Head vs. tail: quick comparison
| Head | Tail (Odigos Gateway) | |
|---|---|---|
| Decision point | Start of trace (root span) | After aggregation |
| Context | Root only (service, endpoint, …) | Full trace (errors, latency, any span) |
| Efficiency | High; low gateway load for the decision | Higher CPU and memory on the gateway |
| Accuracy | Early decision; percentage cuts are statistical | Full-trace policy; aggregation window tradeoffs |
| Best for | Noise, cost control, root-level rules | Errors, latency, nested routes, full-path rules |
Choosing the Right Sampling Strategy: Head vs. Tail
Sampling is primarily a tool for cost and volume management. While both head and tail sampling aim to reduce the amount of data sent to your backend, they differ significantly in when the decision is made and what information is used to make it.Head-Based Sampling
Head-based sampling makes a decision at the very beginning of a trace—usually at the root span. This decision is then propagated to all downstream services (often called “parent-based sampling”), ensuring that either the entire trace is kept or the entire trace is dropped. When to use it:- High-Volume Environments: If your system generates an overwhelming number of traces, head sampling is the most efficient way to drop data early, saving CPU and memory on your application agents and reducing network traffic immediately.

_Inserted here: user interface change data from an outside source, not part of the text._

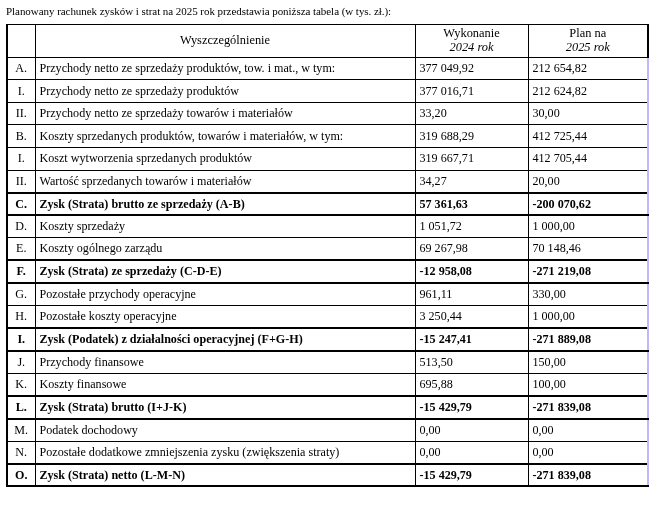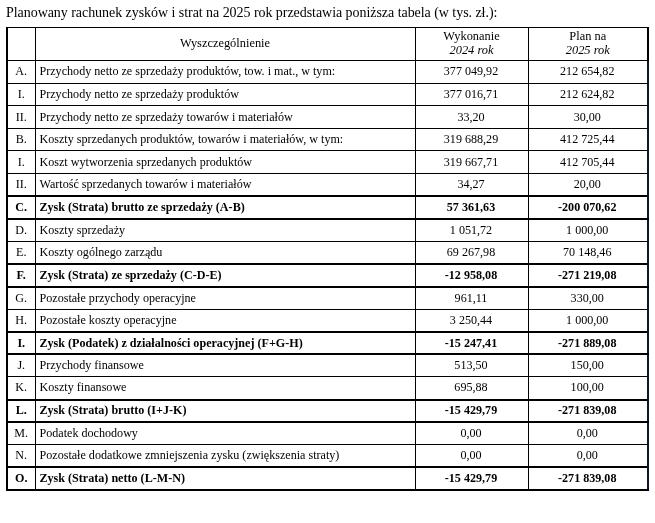"Planowany rachunek zysków i strat" .intro { font-size: 14px -> 11px }
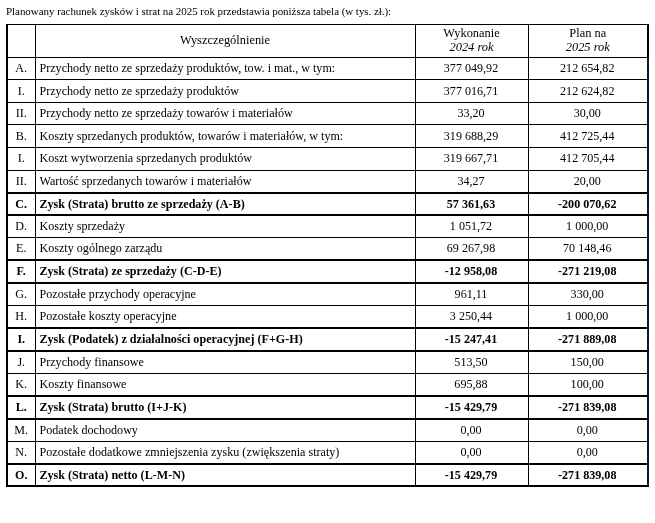"377 049,92" tbody td.num { text-align: center -> left }
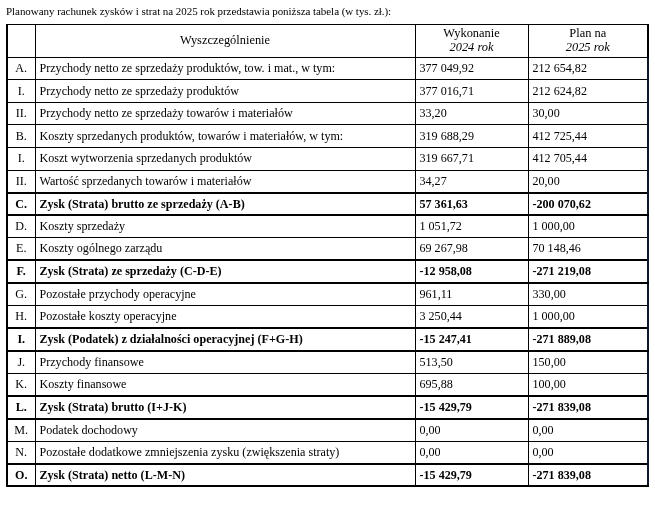"212 654,82" tbody td.num.plan { border-right: 2px solid #0f172a -> 2px solid #c4b5fd }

- Simple Logic: Use it when you only need to sample based on known “head” attributes, such as the service name, the initial endpoint (e.g., /health vs. /api/orders), or a simple percentage (e.g., “keep 5% of all traffic”).
- Resource Constraints on Collectors: Since decisions happen at the source, your collectors/gateways don’t need to buffer or process data that is already marked to be dropped.
It is a “blind” decision. Because the decision is made at the start, you cannot know if that specific trace will eventually encounter an error or experience high latency. You risk losing the exact “needle in the haystack” traces you might need for debugging.
OpenTelemetry formalizes this as representativeness: a smaller sample can mathematically represent the larger population, so percentage-based head sampling preserves aggregate signal even when individual traces are dropped. See OpenTelemetry: Why sampling?.
Tail-Based Sampling
Tail-based sampling waits until the trace is complete (or a timeout is reached) before deciding whether to keep it. This is handled at the gateway collector level. When to use it:- Ensuring Visibility of Errors: If your goal is to “keep 100% of traces with errors,” tail sampling is essential. You can inspect every span in the trace for an error status before making the final call.
- Latency-Based Sampling: Use this when you want to capture traces that exceed a specific duration (e.g., “keep any trace longer than 500ms”).
- Complex Business Rules: When the importance of a trace depends on something that happens deep in the call stack—such as hitting a specific database or a legacy third-party API—tail sampling provides the necessary full context.
It is resource-intensive. The gateway must buffer all spans for a trace (often for 30 seconds or more) to ensure it has the “full picture” before deciding. This increases memory usage at the gateway and introduces a delay before traces appear in your UI. Furthermore, it requires “trace-based load balancing” to ensure all spans for a single trace arrive at the same collector.